The Andrew W. Mellon Foundation will commit an unprecedented $250 million to overhaul historical monuments in the US over the next five years, the philanthropic organization announced today. The “Monuments Project,” as the ambitious initiative is called, is the most substantial effort in the foundation’s history.
The commitment comes at a time when the question over how America memorializes its history—and who gets to be the face of that history—has never been more pressing. Confederate statues are coming down across the country and new proposals are surfacing to acknowledge previously marginalized histories and to rethink the role monuments play in their communities.
The Mellon’s effort is also the most consequential initiative to come out of the foundation, one of the largest arts and culture philanthropic organizations in the country, since it vowed three months ago to reorient its mission toward social justice work.
“This unprecedented Mellon commitment will help inform our collective understanding of our country’s profoundly diverse and weighty history and ensure that those who haven’t been taught this history can learn it in the public square,” Mellon Foundation president Elizabeth Alexander in a statement. “This effort will further ensure that the many communities that have shaped the United States have greater opportunity to see themselves in the fabric of our remarkable American story.”
The $250 million war chest will be distributed through grants to fund new statuary as well as the re-contextualization or relocation of preexisting monuments. The term “monument” will be broadly defined to mean not only statues and memorials but also spaces like museums and art installations.
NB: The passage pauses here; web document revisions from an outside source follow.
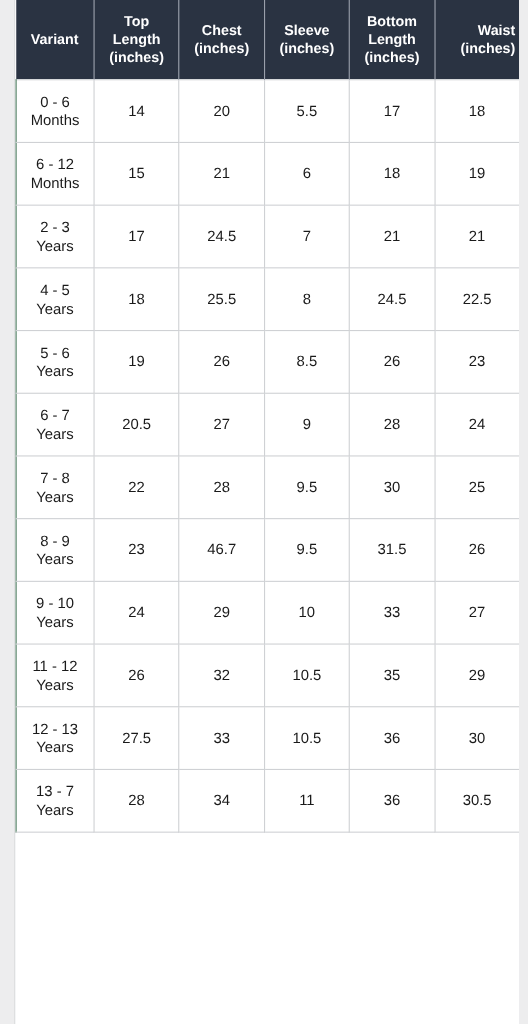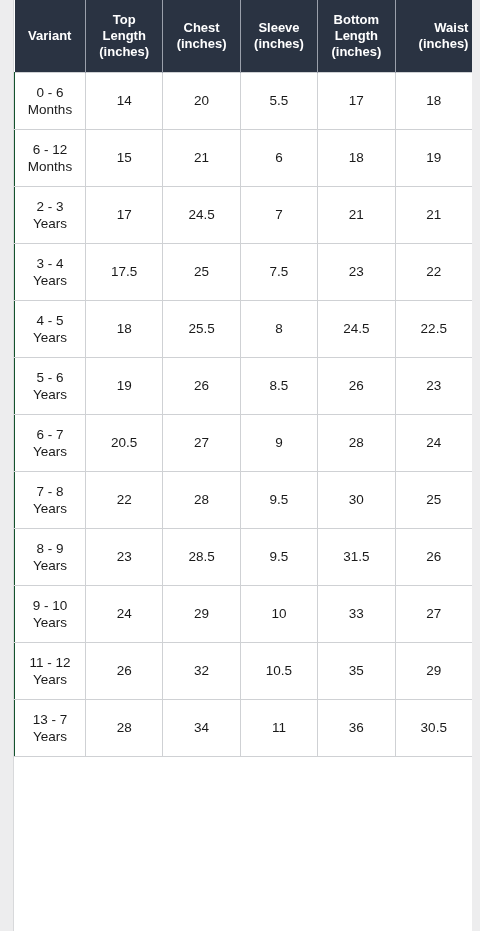--- a/index.html
+++ b/index.html
@@ -168,15 +168,6 @@
             <td>21</td>
           </tr>
           <tr>
-            <td class="variant-cell">3 - 4
-Years</td>
-            <td>17.5</td>
-            <td>25</td>
-            <td>7.5</td>
-            <td>23</td>
-            <td>22</td>
-          </tr>
-          <tr>
             <td class="variant-cell">4 - 5
 Years</td>
             <td>18</td>

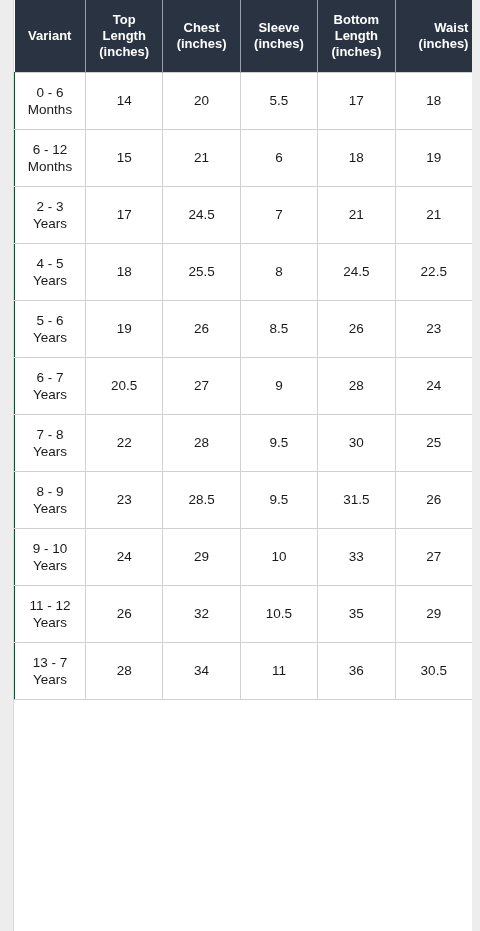--- a/index.html
+++ b/index.html
@@ -207,7 +207,7 @@
             <td class="variant-cell">8 - 9
 Years</td>
             <td>23</td>
-            <td>28.5</td>
+            <td>46.7</td>
             <td>9.5</td>
             <td>31.5</td>
             <td>26</td>

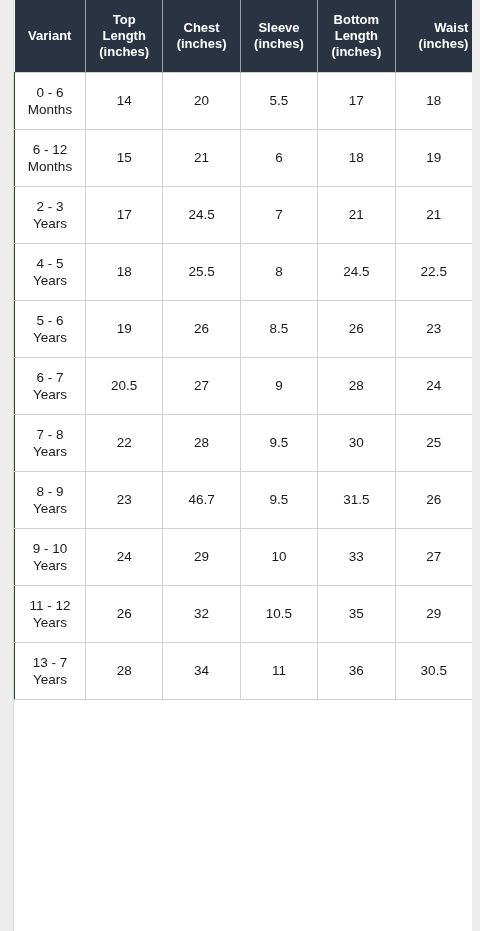--- a/index.html
+++ b/index.html
@@ -231,6 +231,15 @@
             <td>29</td>
           </tr>
           <tr>
+            <td class="variant-cell">12 - 13
+Years</td>
+            <td>27.5</td>
+            <td>33</td>
+            <td>10.5</td>
+            <td>36</td>
+            <td>30</td>
+          </tr>
+          <tr>
             <td class="variant-cell">13 - 7
 Years</td>
             <td>28</td>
The first allowance comes in the form of a three-year, $4 million grant issued to the Monument Lab, a Philadelphia-based independent studio that works with communities around the country to reimagine public spaces through participatory actions. The money will help fund a comprehensive audit of public statuary across the US.
Among those to offer early praise of the project is film director Ava DuVernay, who said in a statement that it “is a buoyant, brave, and brilliant step in liberating the power of story to reveal who more of us are, what more people value, and what all kinds of people from different walks of life want to remember. New legacy. New loyalty. New love.”
Since 2018, when Alexander stepped into her role as president, the Mellon Foundation has meted out $25 million for projects related to public memorials and installations, including $5 million that went toward the building of the National Memorial for Peace and Justice in Montgomery, Alabama, and $2 million for the preservation of important sites of African American history.
“It is really humbling when you look at all the need and realize ‘we give away the most and it still doesn’t even begin to be enough,’” Alexander told Artnet News earlier this year. “We need the arts to take us through dark times. We need the arts to help us imagine a different future.”